Here, he says, standing up, the pair of red trunks in his hand, and I go to the bathroom to try them on. When I come out, he can see clearly, and I can feel clearly, that they are far too small, the mesh biting into my groin. Not to worry, he says. His fingers land on the waistband of his own trunks. He explains they’re a longer and looser fit. So he bends over and slides them down his legs, wrangles his feet. And he is naked. Today’s heat, thirty-six degrees, means he hangs low and heavy, in constant half-tumescence. My twin sister’s husband holds the trunks out to me, expects me to do the same, because he is taller and slimmer, and the red trunks will fit him perfectly. He thinks nothing of it, we are men, he’s easy-going, this is normal. Sure. Looking out of the window rather than at him, to the marine goblet trembling beyond the pine trees, I lower the trunks and we swap.

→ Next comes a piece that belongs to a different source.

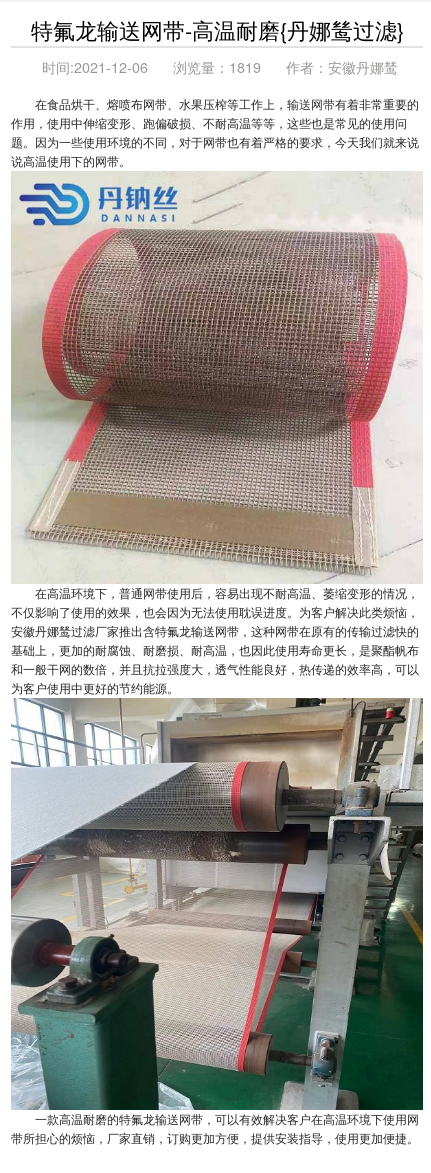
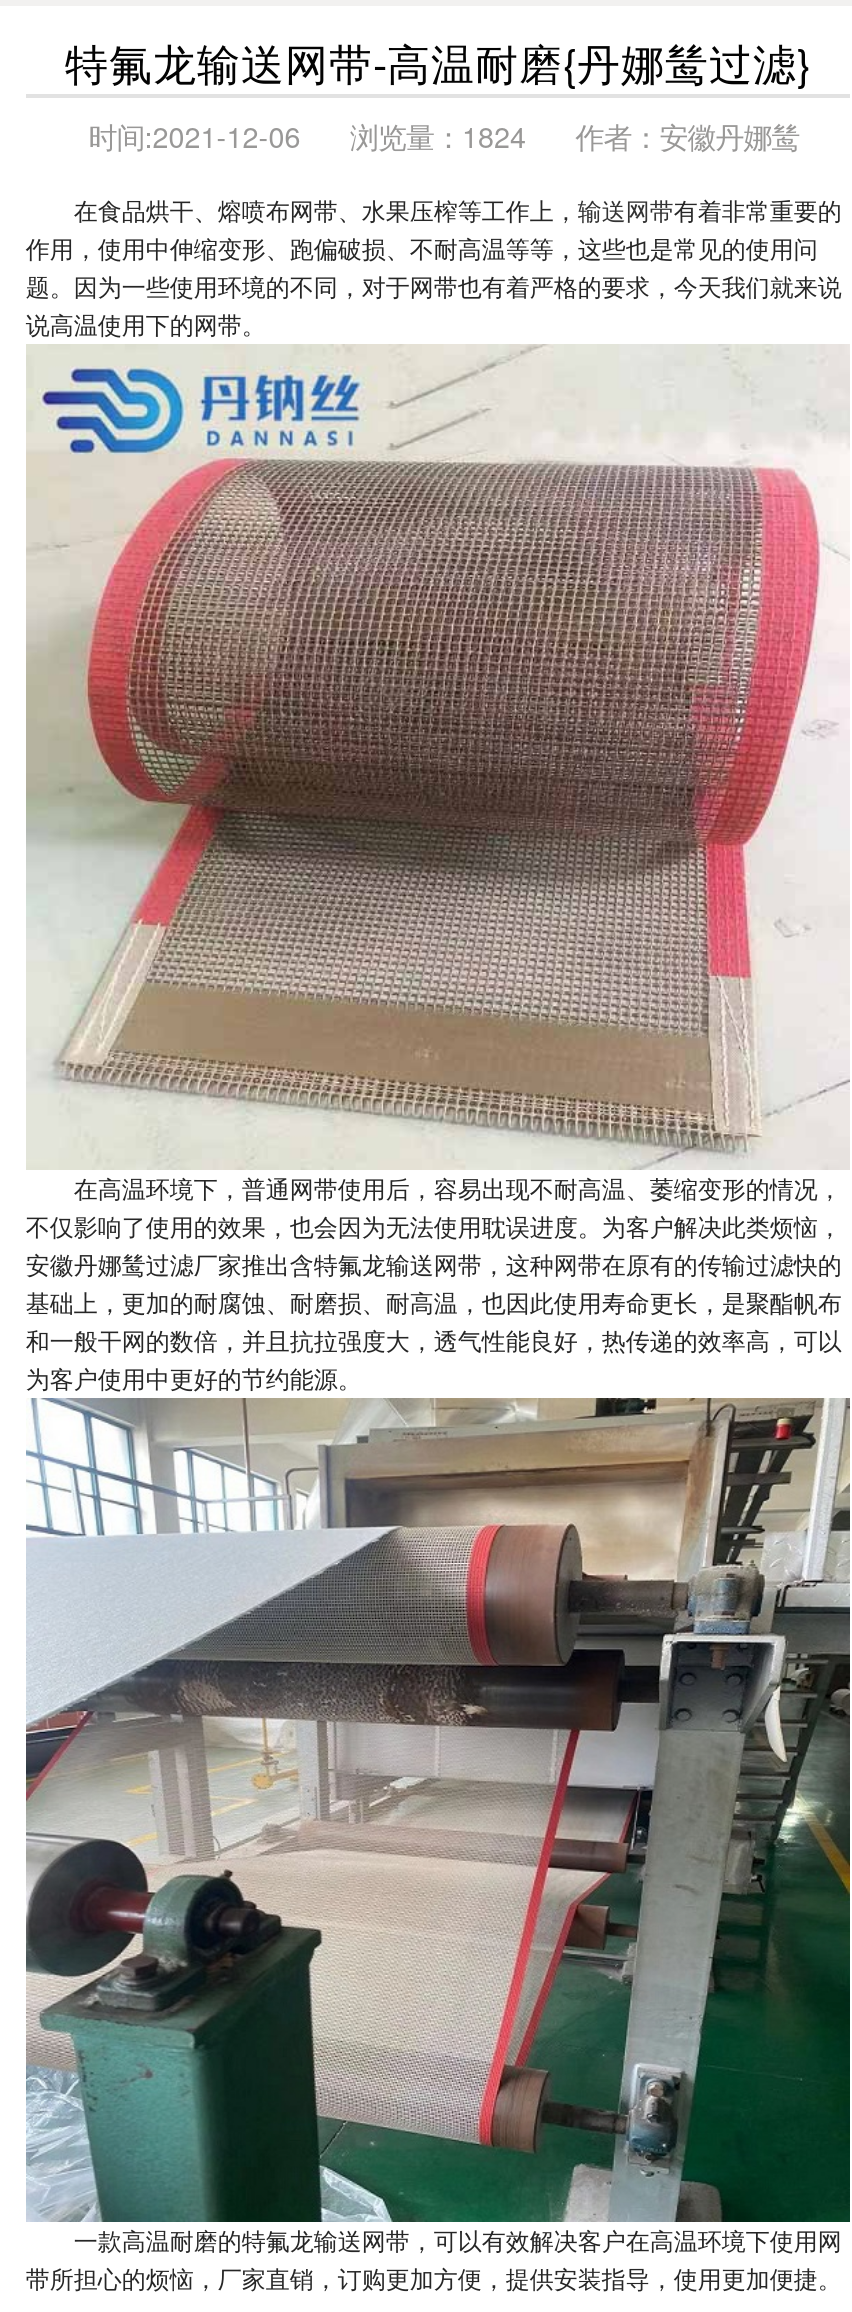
- 时间:2021-12-06 浏览量：1819 作者：安徽丹娜鸶
+ 时间:2021-12-06 浏览量：1824 作者：安徽丹娜鸶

When we make it to the beach, the itch born in that moment still lingers in my flank, its little teeth hooked between my sweaty ribs. I feel nauseous and I hate the sand. But my twin sister and her husband are bickering about something, their shoulders already bare in the relentless sun. I keep my T-shirt on and pretend not to listen. As always, my twin sister’s husband turns their argument into a joke, makes ridiculous faces, speaks in silly voices. Feigning annoyance, he makes a dramatic exit towards the sea. I pretend again: that my eyes are closed behind the sunglasses and that I am not watching how he enters the water, how his chest rips the water like linen. Arms in motion, he says something back to us, my name perhaps – who knows, these days I’m becoming less and less sensitive to it – and he continues, the dot of the red trunks fading.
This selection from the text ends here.